HONG KONG: Prada could pursue a listing on the Hong Kong stock exchange rather than opting for a European equivalent, indicating the shift in perspective currently impacting the luxury industry.

The Financial Times reports that the Italian fashion house could go public on Asia's second-largest bourse as early as this May.

According to Bloomberg, Prada would be the first Italian firm to be listed in Hong Kong.

L'Occitane, a French skincare products manufacturer, was listed in Hong Kong last year and raised over €510m ($700m; £440m).

"The Prada board, which met today, has decided to launch the process of listing the company on the Hong Kong bourse," the company said in a statement.

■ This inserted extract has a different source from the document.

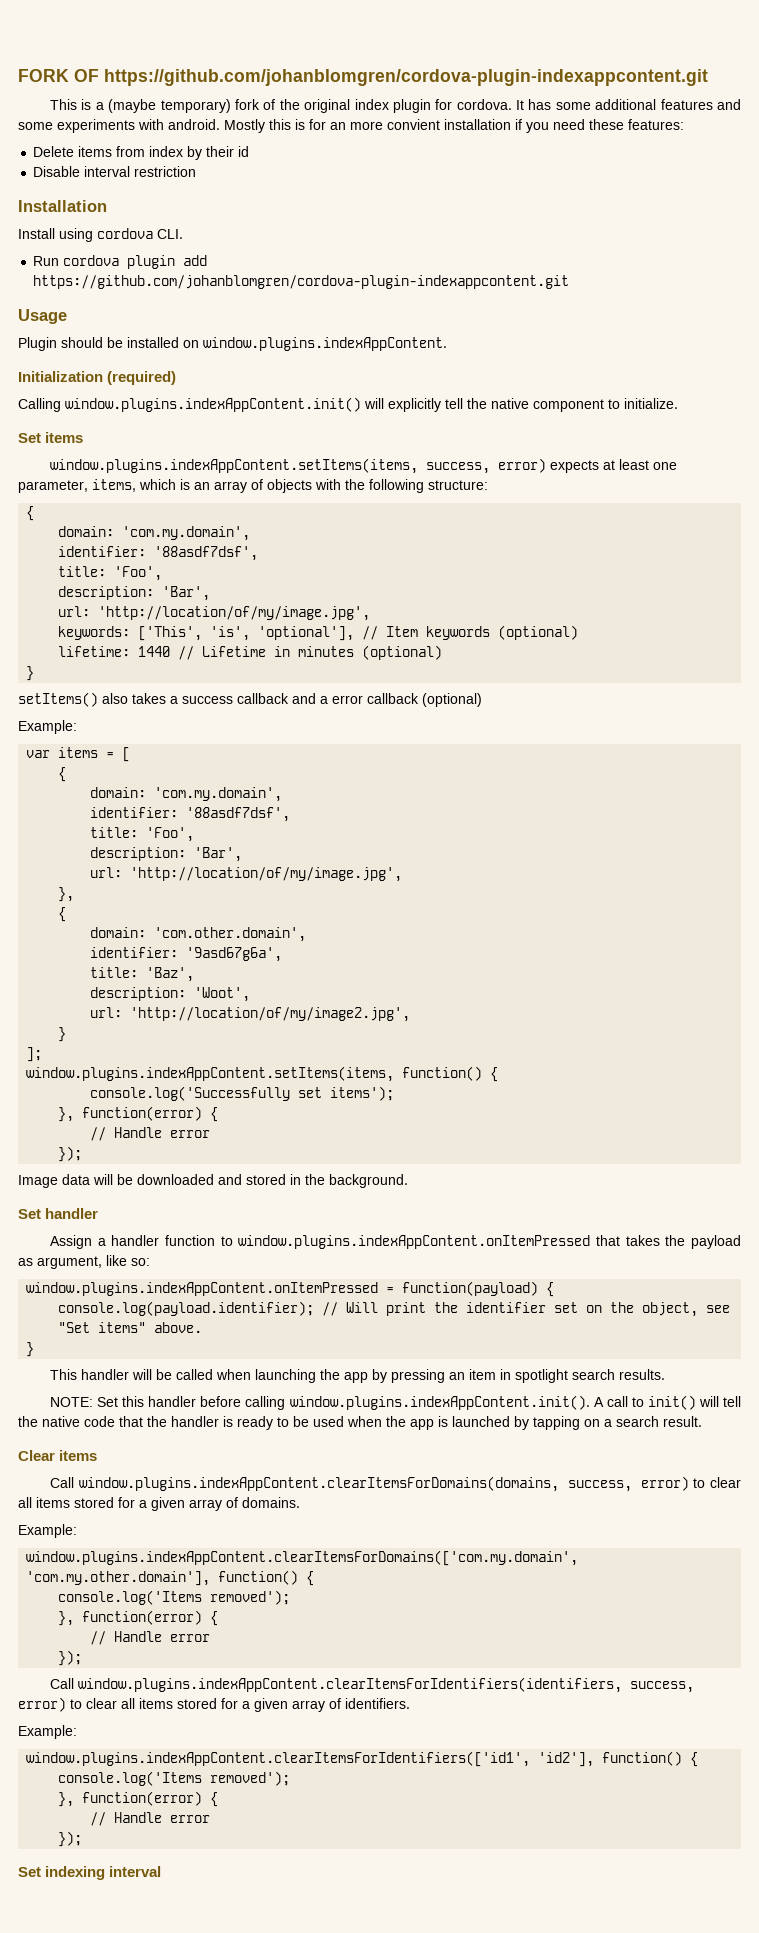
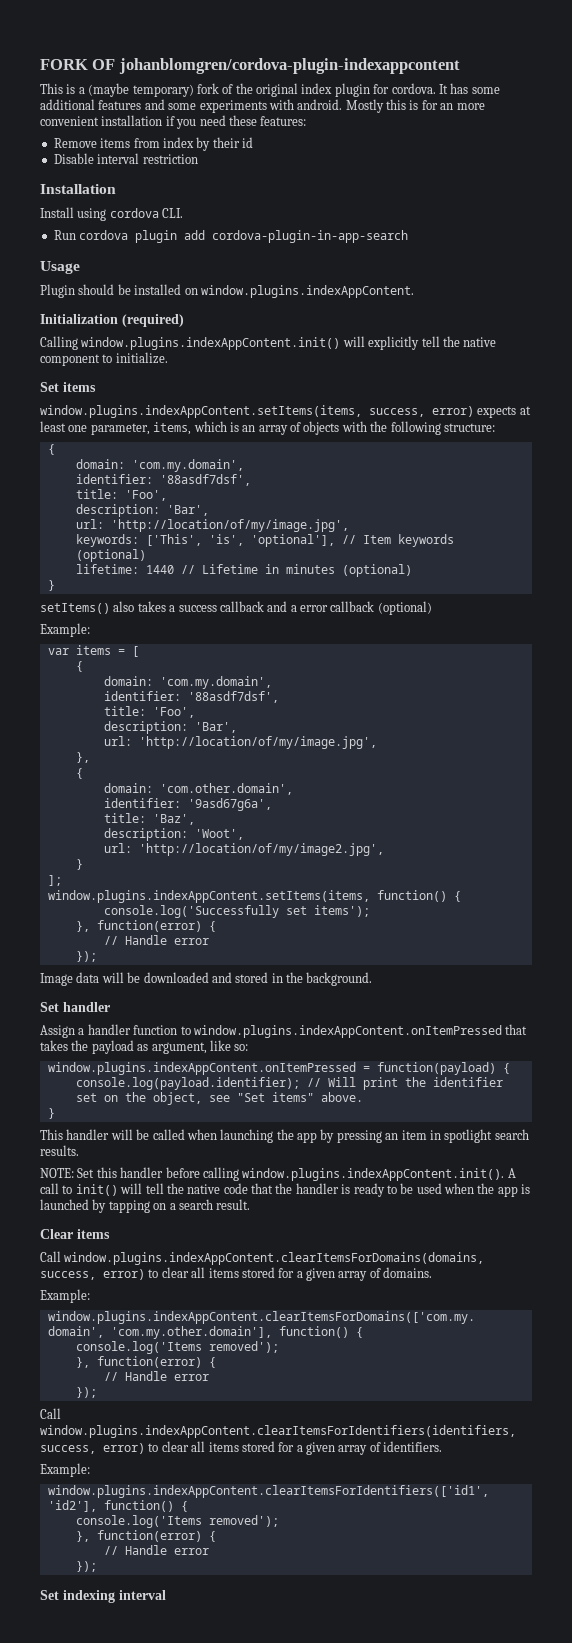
[104,69,708,86] https://github.com/johanblomgren/cordova-plugin-indexappcontent.git -> [118,58,460,74] johanblomgren/cordova-plugin-indexappcontent
[387,119,440,130] convient -> [40,116,99,126] convenient
[33,146,75,157] Delete -> [53,138,97,148] Remove
[33,275,570,289] https://github.com/johanblomgren/cordova-plugin-indexappcontent.git -> [212,230,409,243] cordova-plugin-in-app-search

Patrizio Bertelli, Prada's ceo, said annual sales could rise from €2bn to €3bn by 2014, due in part to demand from fast-growth economies.

China experienced GDP growth of over 10% in 2010, despite global economic headwinds. The world's most populous nation has a rapidly-growing middle class with a hunger for high-end goods.

Financial researcher firm Sanford Bernstein has forecast particularly strong consumer demand over the years to 2015 for shoes, leather goods and watches in the fashion sector.

Interest is expected to be highest of all in rapidly-growing Asian economies.

Commenting on Prada's plans, Armando Branchini, vice-president of consultancy Intercorporate, said: "Asian investors will consider the decision to list in Hong Kong as a kind of recognition of, and tribute to, the importance of the region."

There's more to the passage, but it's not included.